Consumers are increasingly engaging in a behavior called ROPO: research online, purchase offline. Today’s buyer is more informed than ever!
Technological advances have empowered consumers and given them the ability to make the Internet work for them. Through the process, a new consumer trend has emerged. We now see consumers researching products online and accessing all the reviews and information they need, but then purchasing those products at their local brick-and-mortar stores. In fact, even though U.S. online commerce is growing at more than 10 percent a year, according to Forrester, cross-channel commerce is growing much faster and is estimated to grow to five times the size of the e-commerce market by 2015.
There are plenty of e-commerce analytic tools to measure a website’s effectiveness in deriving online sales. But, making the link between a website and in-store sales is much more challenging.
One of the most prominent problems that are faced by online retailers could be dotted as:
People want to get a feel of the product before actual purchase
There are certain parts of the shopping experience that just do not translate into cyberspace. While brick-and-mortar stores are on the wane, due to the prevalence of online shopping, physical locations for stores do have an appeal to many consumers and are very important for a variety of industries. Clothing, for example, is one commodity that will likely never be an online-only purchase. While the vast majority of goods can be purchased online, physical store locations will likely always remain for some.
People don’t want to wait for a product to be shipped by some online shop
In addition to saving on shipping costs, the consumer of the 21st century has another important desire: instant gratification. This is the age of the here and now, and shoppers are as impatient as anyone else. If they want a product, chances are they want it now, not in five days – or longer – that it could take to ship across the country. The most important reason consumers shop at local stores, according to a Forrester Research report, is that they don’t want to wait for their product to arrive (51 percent). The second most compelling reason is that they want to see a product in person before purchasing (42 percent).
People are too scared to pay with smart technology
New technology is making it easier to pay for things, but some are frightened to use it.Indeed, online banking is used most often by 39 percent of customers, compared with 18 percent who prefer doing business in a branch, according to the American Bankers Association. Online banking soared in popularity after the 2008 banking crisis, primarily because more people wanted to keep close tabs on their money.
Google and the Gortz Store in Germany have performed a study to understand how to quantify the level of Research Online and Purchase Offline (ROPO), and benchmark the incremental in-store sales against the online sales generated.
The sales revenues derived from consumers who performed ROPO is disproportionately high.

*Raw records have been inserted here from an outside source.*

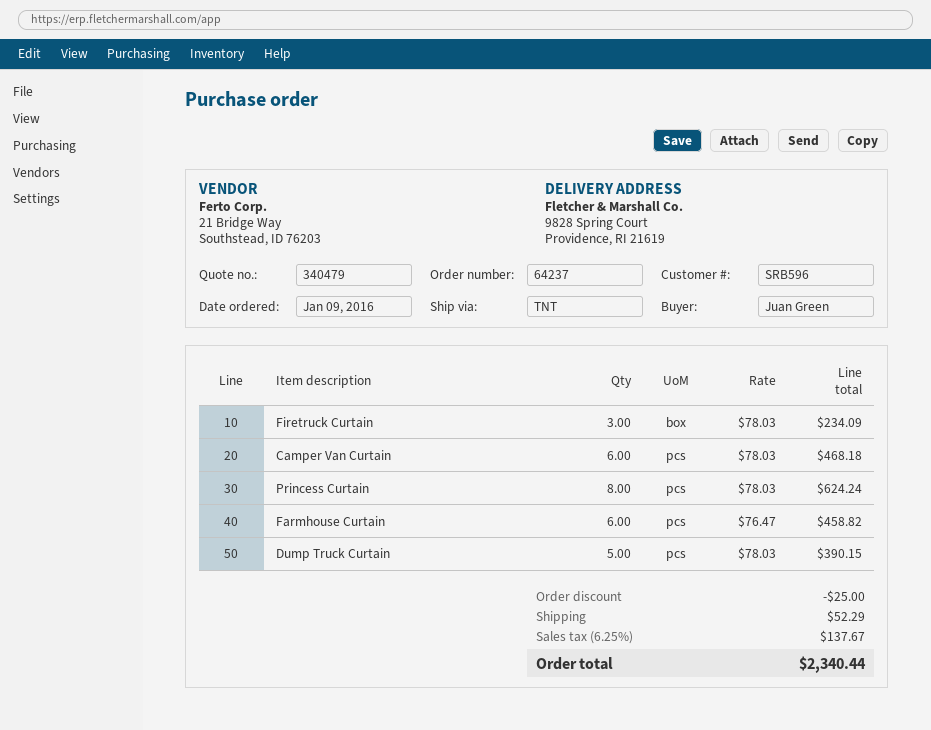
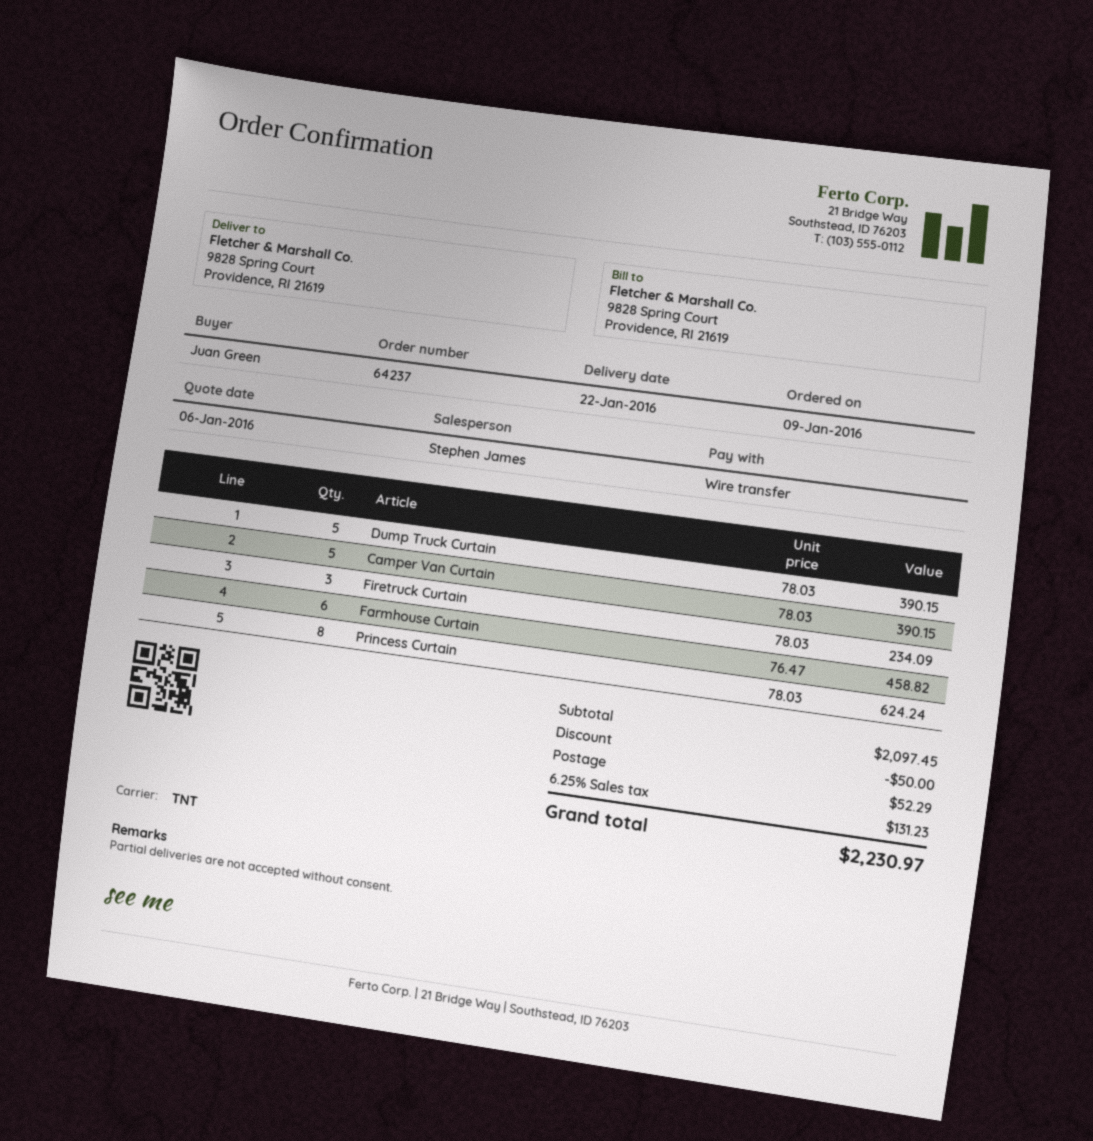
Camper Van Curtain: 6 x 78.03 = 468.18 -> 5 x 78.03 = 390.15
discount: 25.00 -> 50.00
tax: 6.25% = 137.67 -> 6.25% = 131.23
total: 2340.44 -> 2230.97

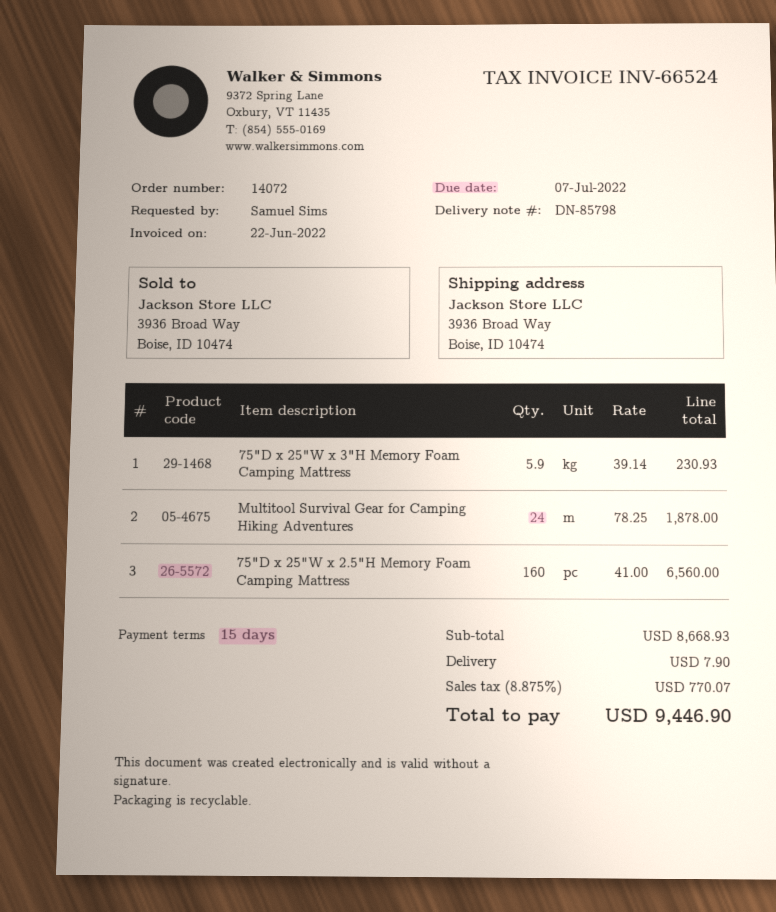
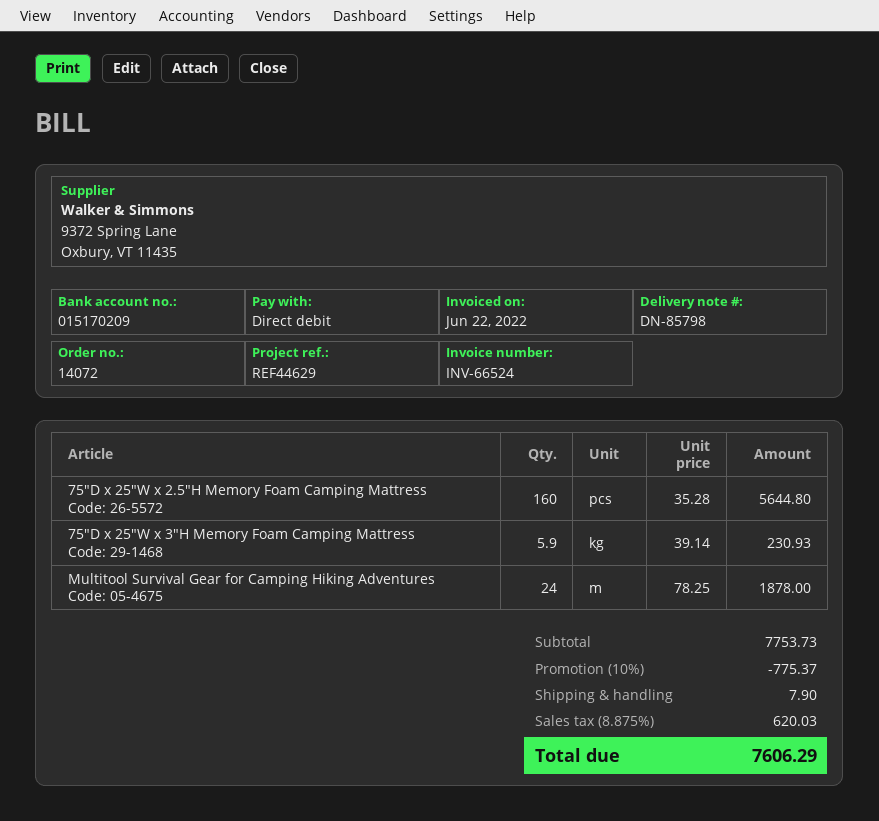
75"D x 25"W x 2.5"H Memory Foam Camping Mattress: 160 x 41.00 = 6560.00 -> 160 x 35.28 = 5644.80
subtotal: 8668.93 -> 7753.73
discount: none -> 10% = 775.37
tax: 8.875% = 770.07 -> 8.875% = 620.03
total: 9446.90 -> 7606.29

For every €1 of sales generated online, another €0.93 of offline revenue is generated.
The results show that consumers research Apparel products online before purchasing offline in a store. Within the final phase of the path to purchase, SEM plays a role in influencing the consumer decision to buy through a store. The ratio of online and offline revenues between the web-shop and the physical stores is almost 1:1.
Even if your business doesn’t sell products online, you still need to have an online presence for your business.
Optimizing Customer’s Digital Journey
As a buyer it is always a daunting task to visit offline stores (malls/superstores/pop brick and mortar stores) or online web portals for your purchases. The offline stores take too much of your time and energy by wandering from shop to shop in search of that right product and quality. And the online stores that have your product also have that shred of doubt about the quality and delivery.
In developing markets, increased smartphone penetration will have a dramatic impact on both retail commerce and e-commerce—further blurring the lines between online and offline buying.
Retailers have to correlate online traffic to seasonally fluctuating offline sales, which would definitely require modelling capacity. Customers who interact with them through different channels are more attractive than single channel customers.
So inferring from these statistics, Research Online Purchase Offline Trend is here to stay. And it will evolve. As consumers’ purchasing journey’s will become more complex and Internet driven, brands and retailers will have to find ways to be adaptive and agile enough to resonate with consumers’ purchasing traits to get a phenomenal Boost!